1961 – It is a rarity that a team that loses 100 games holds a positive major league record, but the 1961 Senators can take some pride in one record. After today’s 5-2 victory in Baltimore, the expansion Senators sits in 4th place with a 30-30 record. It is the latest date that any expansion club will be at .500. The Sens will subsequently drop their next 10 games.
Henry Ward (Heinie) Beckendorf B Jun. 15, 1884 D Sep. 15, 1949
Catcher Heinie Beckendorf began his 2 year major league career with the 1910 Detroit Tigers, appearing in 15 games where he hit .259. After 3 games with the Tigers in 1911, he joined the Senators, playing in 37 games. Unfortunately his BA would drop over 100 points and he would be gone from the Senators, and the major leagues after 1911.
Alan Edward Closter B Jun. 15, 1943 Still living
A true “Senators Short Timer”, Al Closter would appear in 1 game in April for the 1966 Senators, pitching 1/3 of an inning, giving up 1 hit and 2 walks.
He’d return to the majors in 1971 with the New York Yankees going 2-2. In 1972 he appeared in 2 games for the Yankees and capped his major league stay with 4 games for the Atlanta Braves in 1973.
Edward Perry (Bud) Stewart B Jun. 15, 1916 D Jun. 21, 2000
Bud Stewart began his career patrolling the outfield for the Pittsburgh Pirates in 1941 and 1942. He wouldn’t return to the major leagues until 1948 when he played for the Yankees for 6 games and then spent the remainder of 1948 as well as 1949 and 1950 in a Senators uniform.
He appeared in 118 games each season that he played for the Senators, posting a career best BA of .284 in 1949.
1951 through 1954 found Stewart in the service of the Chicago White Sox where he’d end his career in June of 1954.
Montgomery Morton (Monte) Weaver B Jun. 15, 1906 D Jun. 14, 1994
Monte Weaver was also known as “Prof”, short for professor. Prior to reaching the major leagues, Weaver had earned a master’s degree in mathematics and taught analytical geometry in college.
He began his baseball career in 1928 with Durham in the Piedmont League. In 1930 he was picked up by the Baltimore Orioles, then in the International League.
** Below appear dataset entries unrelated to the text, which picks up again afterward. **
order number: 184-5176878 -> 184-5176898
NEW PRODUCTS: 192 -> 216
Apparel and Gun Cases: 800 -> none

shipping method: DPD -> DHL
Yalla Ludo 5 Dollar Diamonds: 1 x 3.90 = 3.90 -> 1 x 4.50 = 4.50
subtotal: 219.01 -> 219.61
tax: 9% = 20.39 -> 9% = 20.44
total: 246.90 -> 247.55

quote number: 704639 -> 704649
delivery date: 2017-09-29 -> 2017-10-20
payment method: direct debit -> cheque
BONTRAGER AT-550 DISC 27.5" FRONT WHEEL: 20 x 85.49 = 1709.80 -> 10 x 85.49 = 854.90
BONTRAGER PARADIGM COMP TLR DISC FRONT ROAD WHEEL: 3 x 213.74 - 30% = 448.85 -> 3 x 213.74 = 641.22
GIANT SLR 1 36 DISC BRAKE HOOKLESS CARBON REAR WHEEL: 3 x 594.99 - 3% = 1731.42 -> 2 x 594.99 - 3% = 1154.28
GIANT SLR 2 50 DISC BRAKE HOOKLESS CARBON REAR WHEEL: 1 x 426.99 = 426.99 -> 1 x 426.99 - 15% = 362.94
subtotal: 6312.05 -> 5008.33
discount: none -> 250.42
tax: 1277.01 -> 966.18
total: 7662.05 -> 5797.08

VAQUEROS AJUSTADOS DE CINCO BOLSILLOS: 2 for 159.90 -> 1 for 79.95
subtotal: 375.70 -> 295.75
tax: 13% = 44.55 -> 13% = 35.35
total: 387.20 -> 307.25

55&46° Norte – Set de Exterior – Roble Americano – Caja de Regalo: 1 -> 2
Purchased by Washington from Baltimore in 1931, Weaver would be on the Senators roster from 1931-1938.
In 1932 he posted a 22-10 record with an ERA of 4.08. The Senators pennant winning season of 1933 saw him pitching in 23 games, compiling a 10-5 record with a 3.25 ERA.
Weaver was charged with the loss in the 4th game of the 1933 World Series, losing a heartbreaker 2-1 in the 11th inning.
Purchased by the Boston Red Sox during the offseason, the 1939 season would be his last in the majors, when he appeared in 9 games, posting a 1-0 record with a 6.64 ERA.
John Nicodemus Wilson B Jun. 15, 1890 D Sep. 23, 1954
Another “Senators Short Timer” who was on the Washington roster for 2 weeks in June of 1913, John Wilson appeared in 3 games, pitched 4 innings and left the Senators, and the majors, with a 4.50 ERA.